- **Assignment**
Below are records; transcribe only the line with "и технология initramfs" and those after it, through the last line, without any change.

- **Collected data**
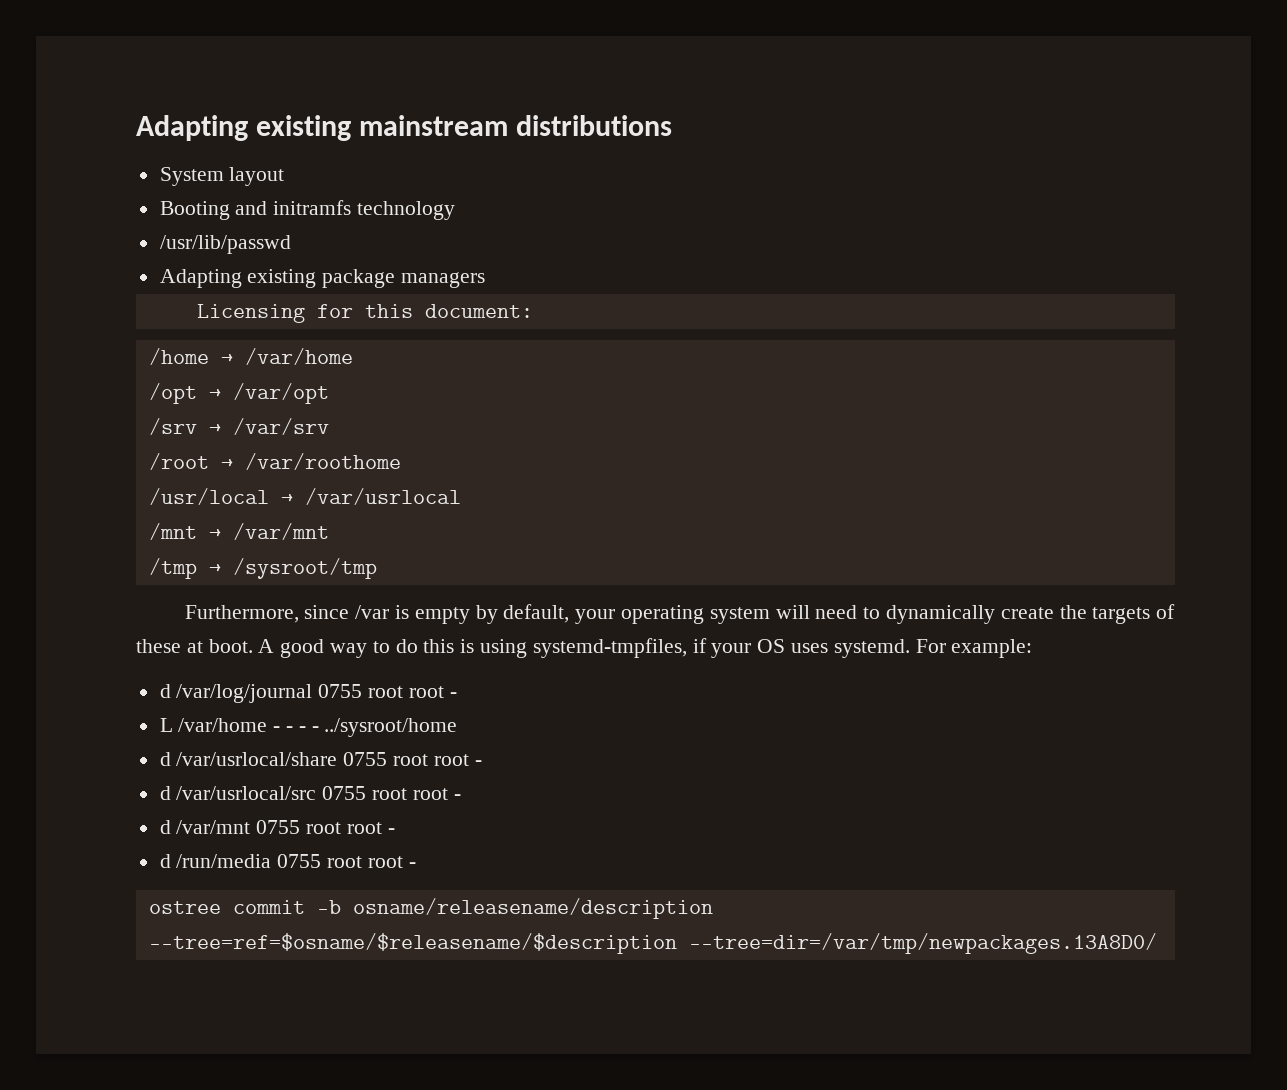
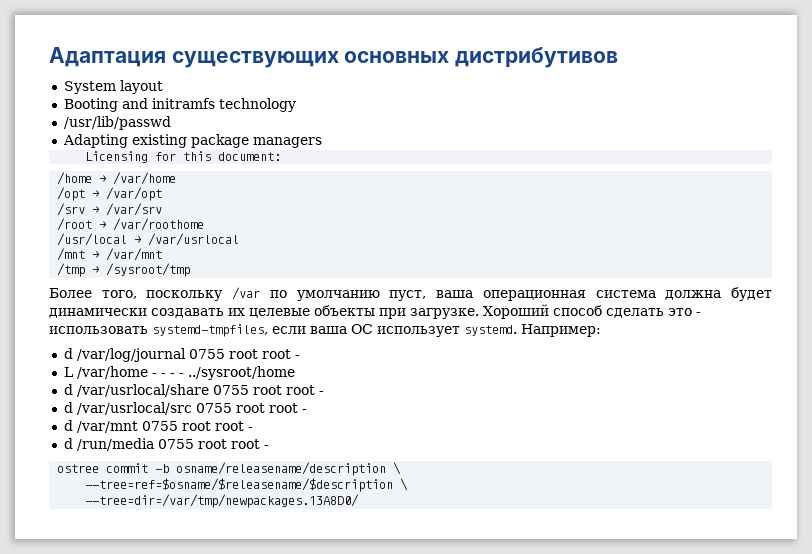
- Adapting existing mainstream distributions
+ Адаптация существующих основных дистрибутивов
- Furthermore, since /var is empty by default, your operating system will need to dynamically create the targets of these at boot. A good way to do this is using systemd-tmpfiles, if your OS uses systemd. For example:
+ Более того, поскольку /var по умолчанию пуст, ваша операционная система должна будет динамически создавать их целевые объекты при загрузке. Хороший способ сделать это - использовать systemd-tmpfiles, если ваша ОС использует systemd. Например:
- ostree commit -b osname/releasename/description --tree=ref=$osname/$releasename/$description --tree=dir=/var/tmp/newpackages.13A8D0/
+ ostree commit -b osname/releasename/description \
+ --tree=ref=$osname/$releasename/$description \
+ --tree=dir=/var/tmp/newpackages.13A8D0/

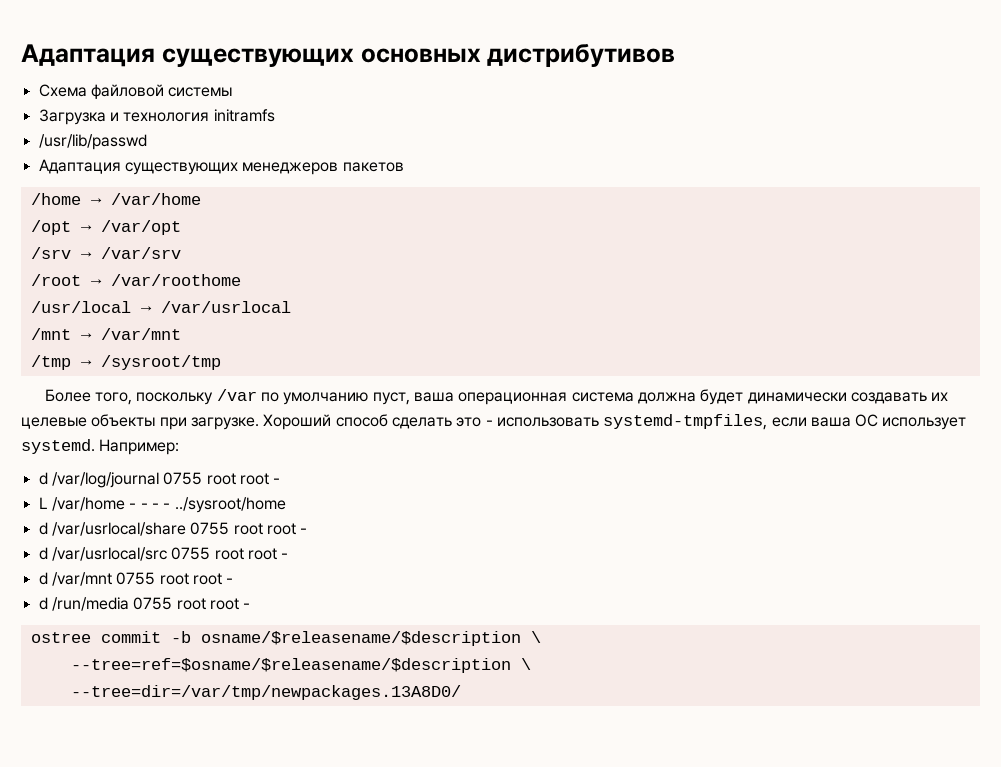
- System layout
- Booting and initramfs technology
+ Схема файловой системы
+ Загрузка и технология initramfs
- Adapting existing package managers
- Licensing for this document:
+ Адаптация существующих менеджеров пакетов
- ostree commit -b osname/releasename/description \
+ ostree commit -b osname/$releasename/$description \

- **Exercise answer**
+ Загрузка и технология initramfs
- Adapting existing package managers
- Licensing for this document:
+ Адаптация существующих менеджеров пакетов
- ostree commit -b osname/releasename/description \
+ ostree commit -b osname/$releasename/$description \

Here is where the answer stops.